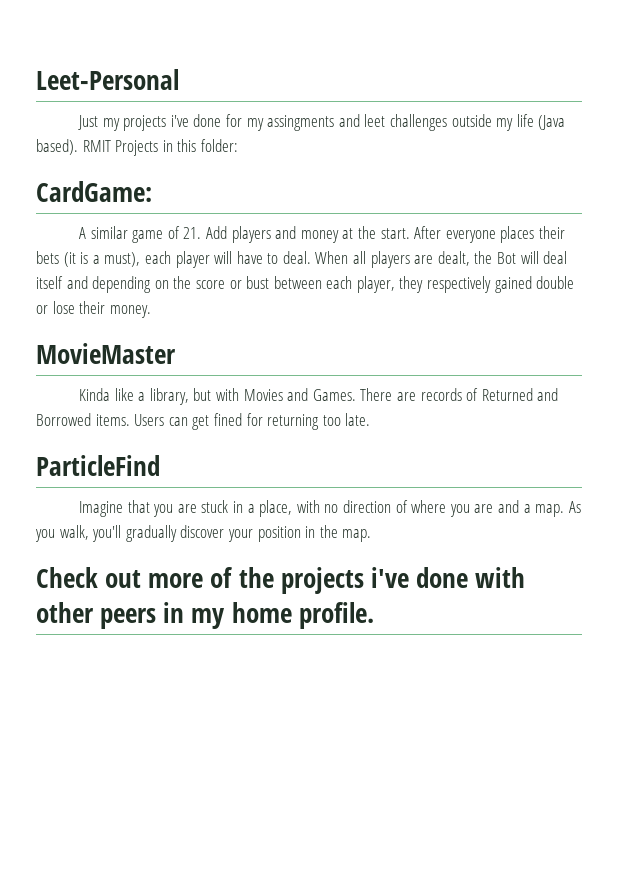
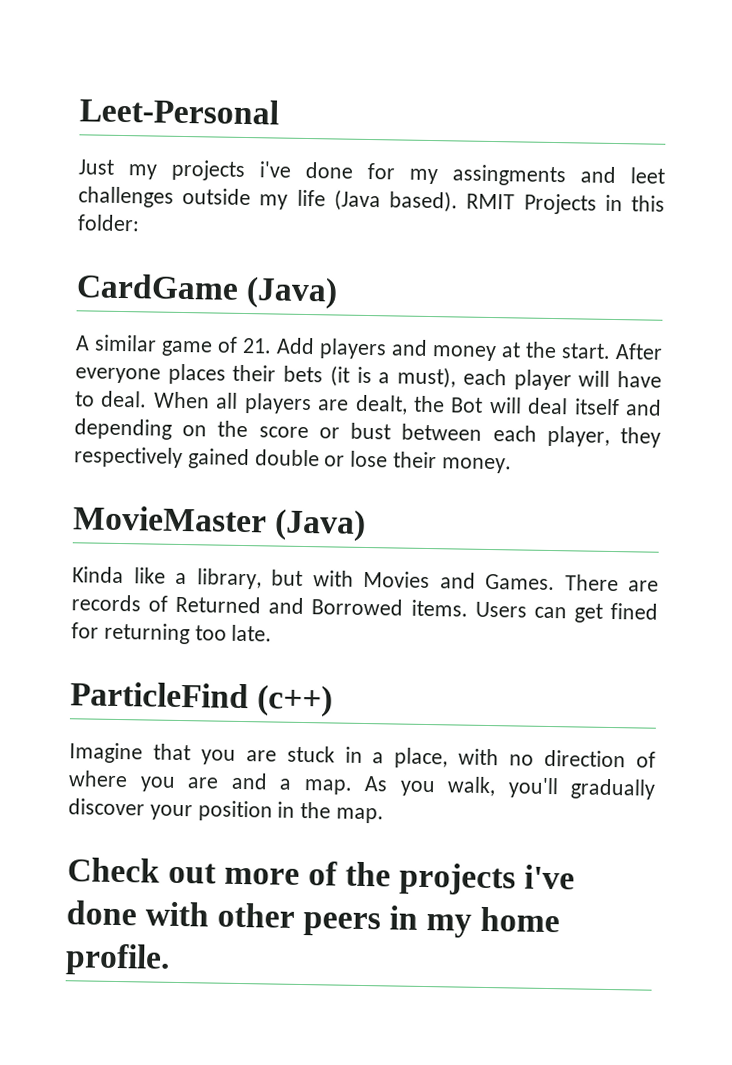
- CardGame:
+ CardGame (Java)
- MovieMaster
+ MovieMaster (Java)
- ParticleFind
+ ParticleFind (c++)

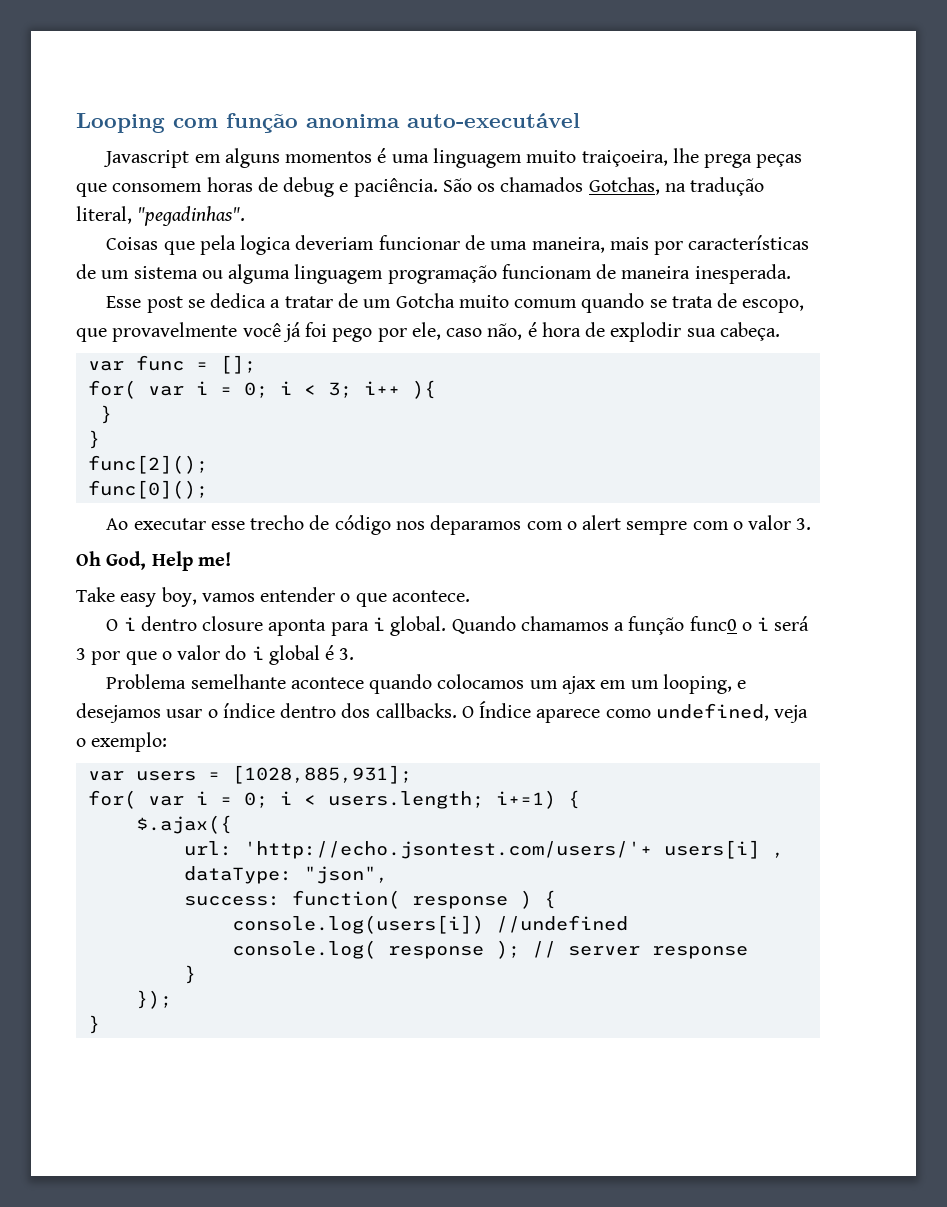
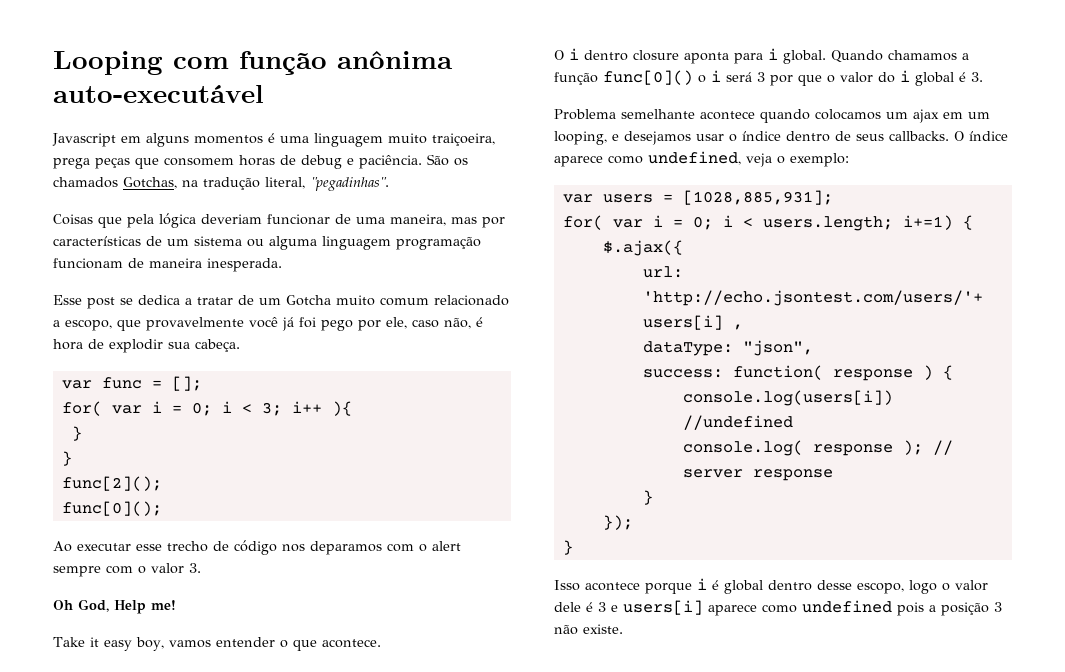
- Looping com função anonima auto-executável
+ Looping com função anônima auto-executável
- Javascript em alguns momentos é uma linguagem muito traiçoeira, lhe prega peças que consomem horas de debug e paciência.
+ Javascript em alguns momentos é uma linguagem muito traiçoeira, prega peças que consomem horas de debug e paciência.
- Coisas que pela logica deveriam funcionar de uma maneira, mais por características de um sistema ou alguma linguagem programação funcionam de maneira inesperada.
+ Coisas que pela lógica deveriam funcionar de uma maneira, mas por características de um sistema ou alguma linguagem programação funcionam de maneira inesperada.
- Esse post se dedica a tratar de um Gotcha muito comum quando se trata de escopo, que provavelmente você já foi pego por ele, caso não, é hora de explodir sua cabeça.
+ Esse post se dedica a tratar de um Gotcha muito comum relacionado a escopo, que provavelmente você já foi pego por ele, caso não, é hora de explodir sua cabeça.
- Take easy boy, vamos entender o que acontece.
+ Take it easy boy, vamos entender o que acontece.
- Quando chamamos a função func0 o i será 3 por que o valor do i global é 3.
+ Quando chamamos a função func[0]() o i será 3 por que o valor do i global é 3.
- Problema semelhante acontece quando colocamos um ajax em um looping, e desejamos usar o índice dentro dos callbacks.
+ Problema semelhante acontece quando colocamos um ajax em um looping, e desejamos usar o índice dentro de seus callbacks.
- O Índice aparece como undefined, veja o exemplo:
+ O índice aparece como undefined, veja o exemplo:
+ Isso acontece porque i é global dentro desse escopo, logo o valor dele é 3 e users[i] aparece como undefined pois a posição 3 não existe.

---

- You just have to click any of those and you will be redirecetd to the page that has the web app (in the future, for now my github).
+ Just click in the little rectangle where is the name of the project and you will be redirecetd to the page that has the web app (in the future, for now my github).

...

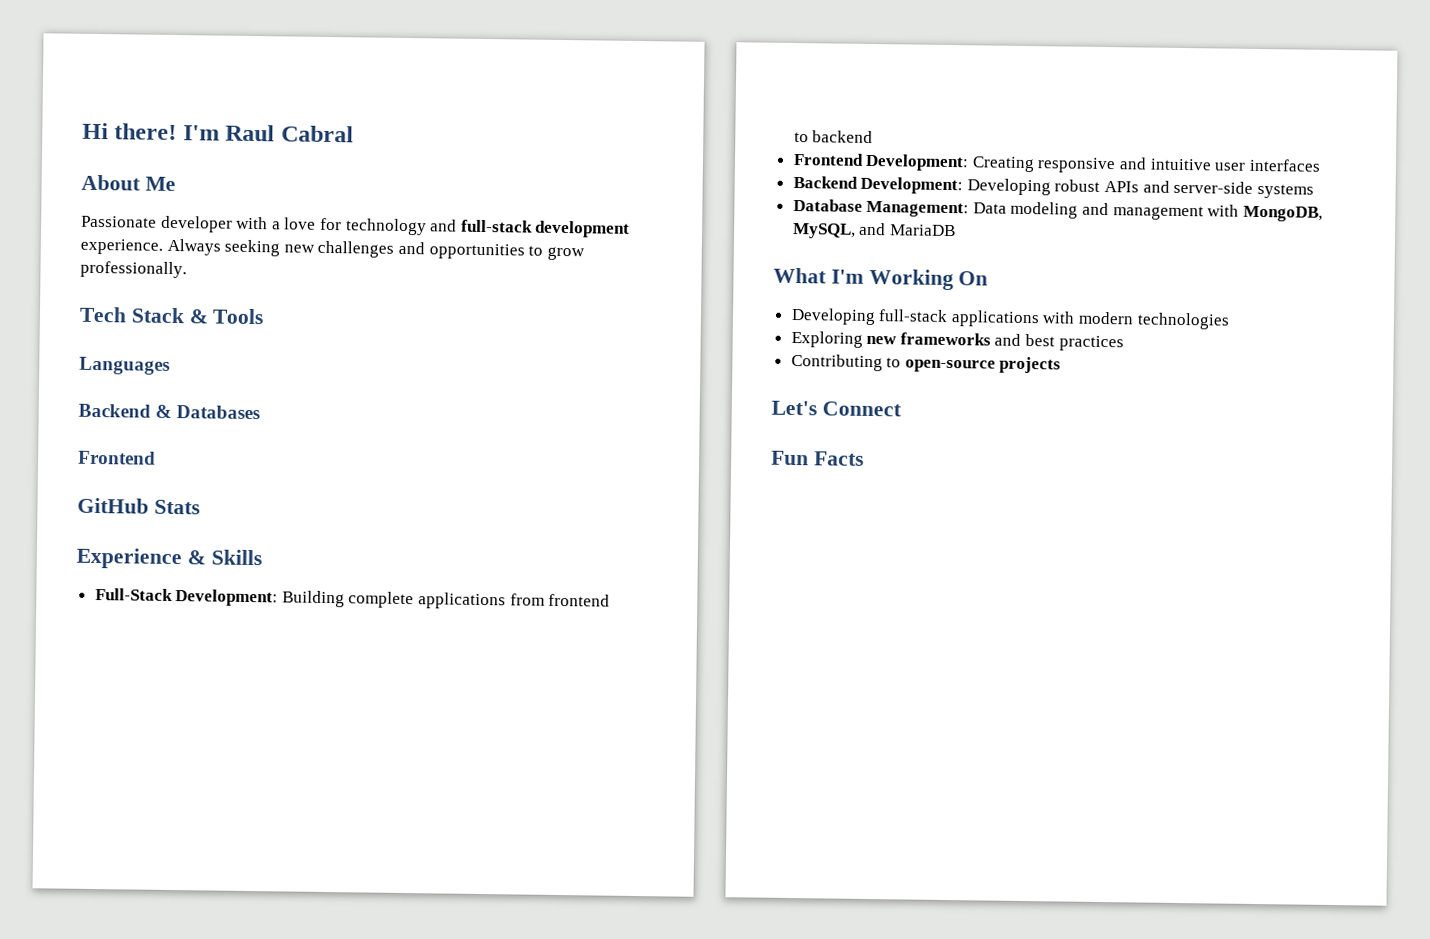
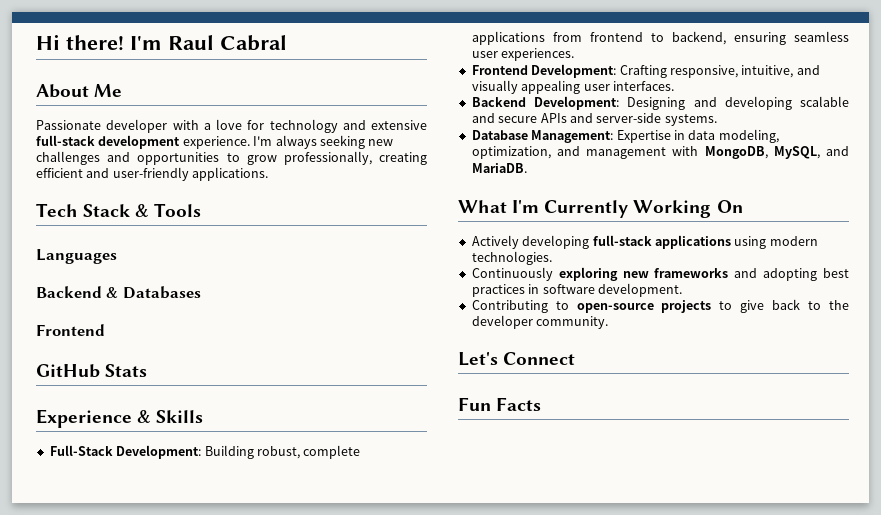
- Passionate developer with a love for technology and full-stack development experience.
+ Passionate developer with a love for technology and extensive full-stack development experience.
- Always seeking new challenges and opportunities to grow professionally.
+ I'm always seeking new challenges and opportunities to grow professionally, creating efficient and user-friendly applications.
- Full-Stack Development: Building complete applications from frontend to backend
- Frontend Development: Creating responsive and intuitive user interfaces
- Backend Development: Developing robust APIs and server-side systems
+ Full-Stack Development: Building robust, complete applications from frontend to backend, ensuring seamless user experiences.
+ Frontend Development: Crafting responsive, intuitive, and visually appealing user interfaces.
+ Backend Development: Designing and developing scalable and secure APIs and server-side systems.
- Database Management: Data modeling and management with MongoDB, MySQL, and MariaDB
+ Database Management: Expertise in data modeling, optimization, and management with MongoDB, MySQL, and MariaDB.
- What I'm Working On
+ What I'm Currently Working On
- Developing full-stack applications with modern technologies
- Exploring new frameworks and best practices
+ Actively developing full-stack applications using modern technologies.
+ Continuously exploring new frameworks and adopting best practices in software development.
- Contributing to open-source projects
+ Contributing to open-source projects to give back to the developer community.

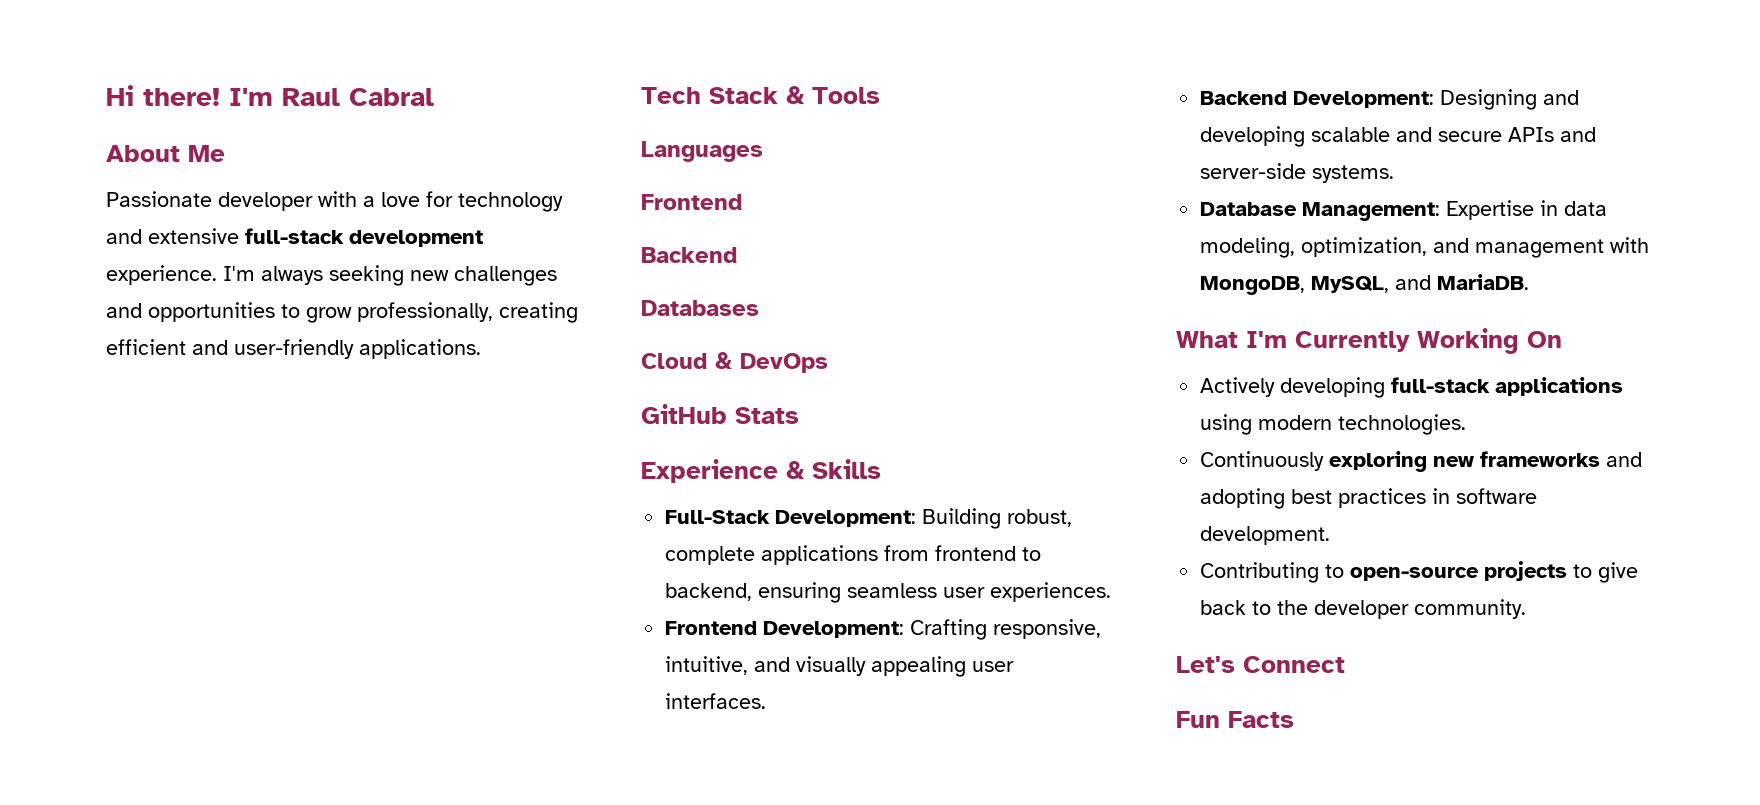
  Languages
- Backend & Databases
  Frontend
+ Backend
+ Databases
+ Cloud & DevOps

→ EXERCISE
Taking the line with "- Coisas que" as the first and the line with "3 não existe." as the last, retype that stretch of the data above exactly, with no other lines.

→ ANSWER SECTION
- Coisas que pela logica deveriam funcionar de uma maneira, mais por características de um sistema ou alguma linguagem programação funcionam de maneira inesperada.
+ Coisas que pela lógica deveriam funcionar de uma maneira, mas por características de um sistema ou alguma linguagem programação funcionam de maneira inesperada.
- Esse post se dedica a tratar de um Gotcha muito comum quando se trata de escopo, que provavelmente você já foi pego por ele, caso não, é hora de explodir sua cabeça.
+ Esse post se dedica a tratar de um Gotcha muito comum relacionado a escopo, que provavelmente você já foi pego por ele, caso não, é hora de explodir sua cabeça.
- Take easy boy, vamos entender o que acontece.
+ Take it easy boy, vamos entender o que acontece.
- Quando chamamos a função func0 o i será 3 por que o valor do i global é 3.
+ Quando chamamos a função func[0]() o i será 3 por que o valor do i global é 3.
- Problema semelhante acontece quando colocamos um ajax em um looping, e desejamos usar o índice dentro dos callbacks.
+ Problema semelhante acontece quando colocamos um ajax em um looping, e desejamos usar o índice dentro de seus callbacks.
- O Índice aparece como undefined, veja o exemplo:
+ O índice aparece como undefined, veja o exemplo:
+ Isso acontece porque i é global dentro desse escopo, logo o valor dele é 3 e users[i] aparece como undefined pois a posição 3 não existe.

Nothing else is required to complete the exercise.